CS542: Professor Bhargava
Homework 3
Due Date: March 20, 2011

Max. Marks: 75

Q1. Design a central site termination protocol. This requires that the operational sites agree on a
       coordinator. Suggest a mechanism that only one coordinator is elected. (Hint: Rank the sites and
       elect the site with the highest ranking as the coordinator) (10)

Q2. Give two examples of the application of commit and termination protocols in a distributed system.
       (Hint: Mail facility is one such example. If you use this example, explain how would you make
      
changes in the current mail facility that exists on our system across ITAP and CS machines.) (10)

Q3. The Read-one write-all-available protocol for site failure/recovery requires aborting of the
       transactions who find differing session numbers of other sites. (15)

    a) How could you modify the protocol to avoid aborts? (It may not be easy). (2)

    b) What other ideas do you have to recover the database on the recovering sites that are different
        than fail-locks? (2)

    c) What are the windows of vulnerability during which if some other failure occurs, the
        recovery may not be complete in your protocol? (2)

    d) How can the ideas from site failure protocol be extended to the problem of network partitions?
        Under what conditions the transaction processing can continue and how the database can be
        recovered in all partitions? (3)

    e) What type of performance measures can you think of for such protocols and how would you
        measure them in a distributed database system such as RAID? Give some implementation ideas
        for continuing transactions and recovering the database. (3)

    f) Identify the problems when multiple sites may fail or recover during a transaction's life time. A
       clear statement will be needed. Suggest a solution to one of them. (3)

Q4. What are session numbers and nominal session numbers? What role they play in recovery? (5)

Q5. What are control transactions? What is their role? (5)

Q6. What is meant by the notion of 'fail lock'? Explain the how transaction processing takes place at
       the operation sites and recovery process at the failed site. (10)

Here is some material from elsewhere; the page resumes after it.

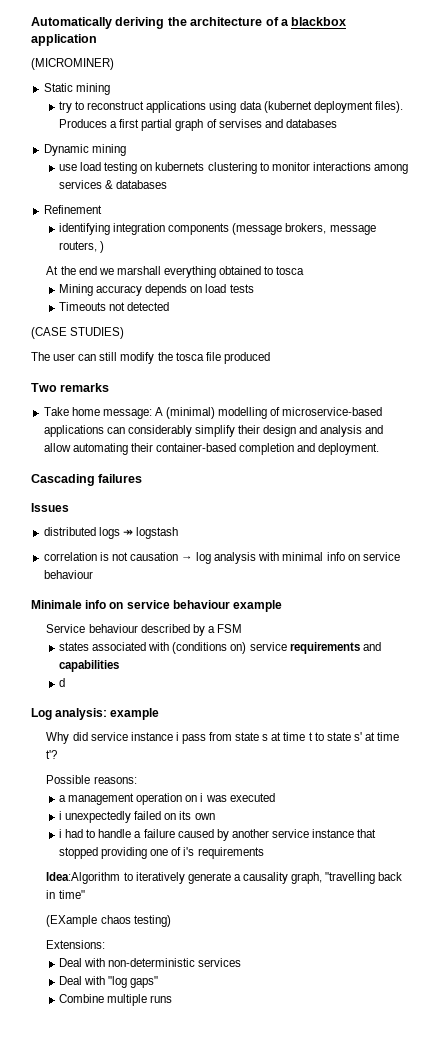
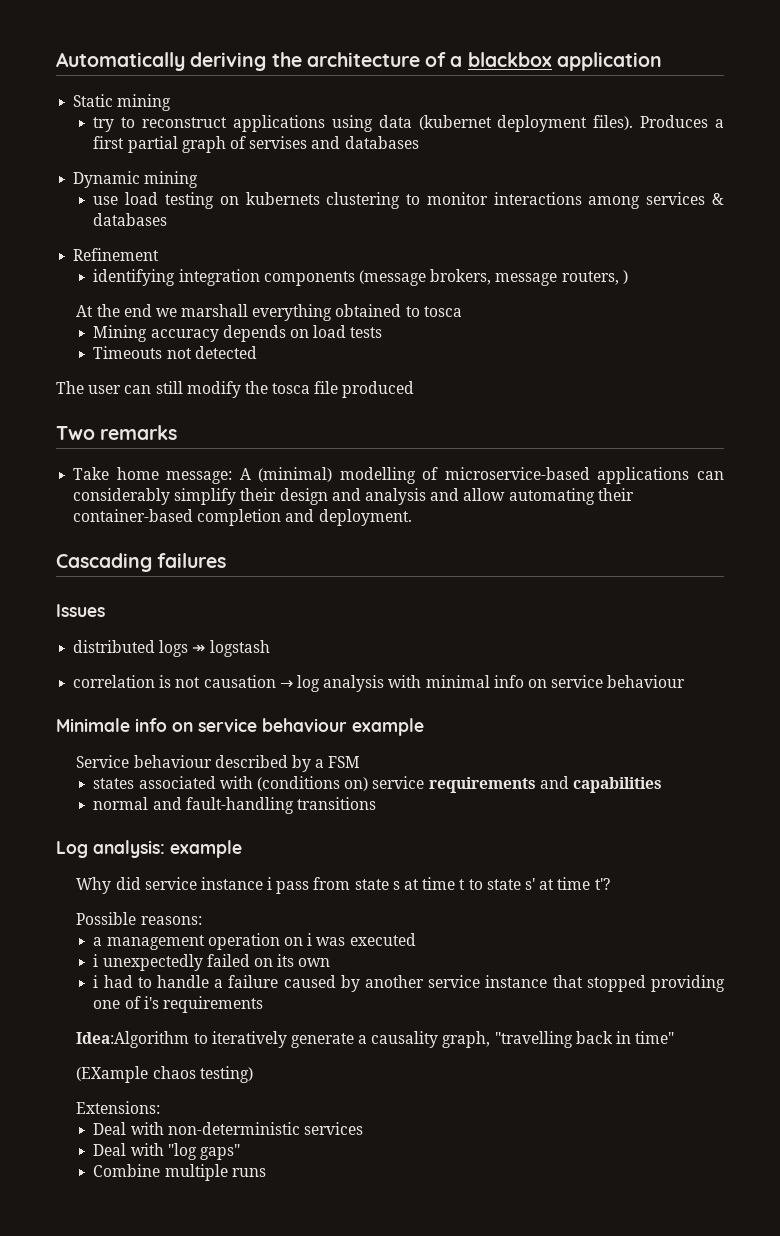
[31,58,114,70] // (MICROMINER) -> (662, 61) none
[31,327,125,339] // (CASE STUDIES) -> (257, 352) none
[59,678,66,687] d -> [93,797,376,814] normal and fault-handling transitions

Q7. Explain the various ideas of determining a 'unique majority partition' that can continue to process
       transactions during a network partition. Consider cases where multiple partitions and merging may
       take place. Suggest what useful processing can be done in minority partitions so that the merge
       process is quick and efficient. How can the size of the paritition be determined at the time of
       partition and how can we determine if the mutual consistency has been voilated at the time of
       merge? (20)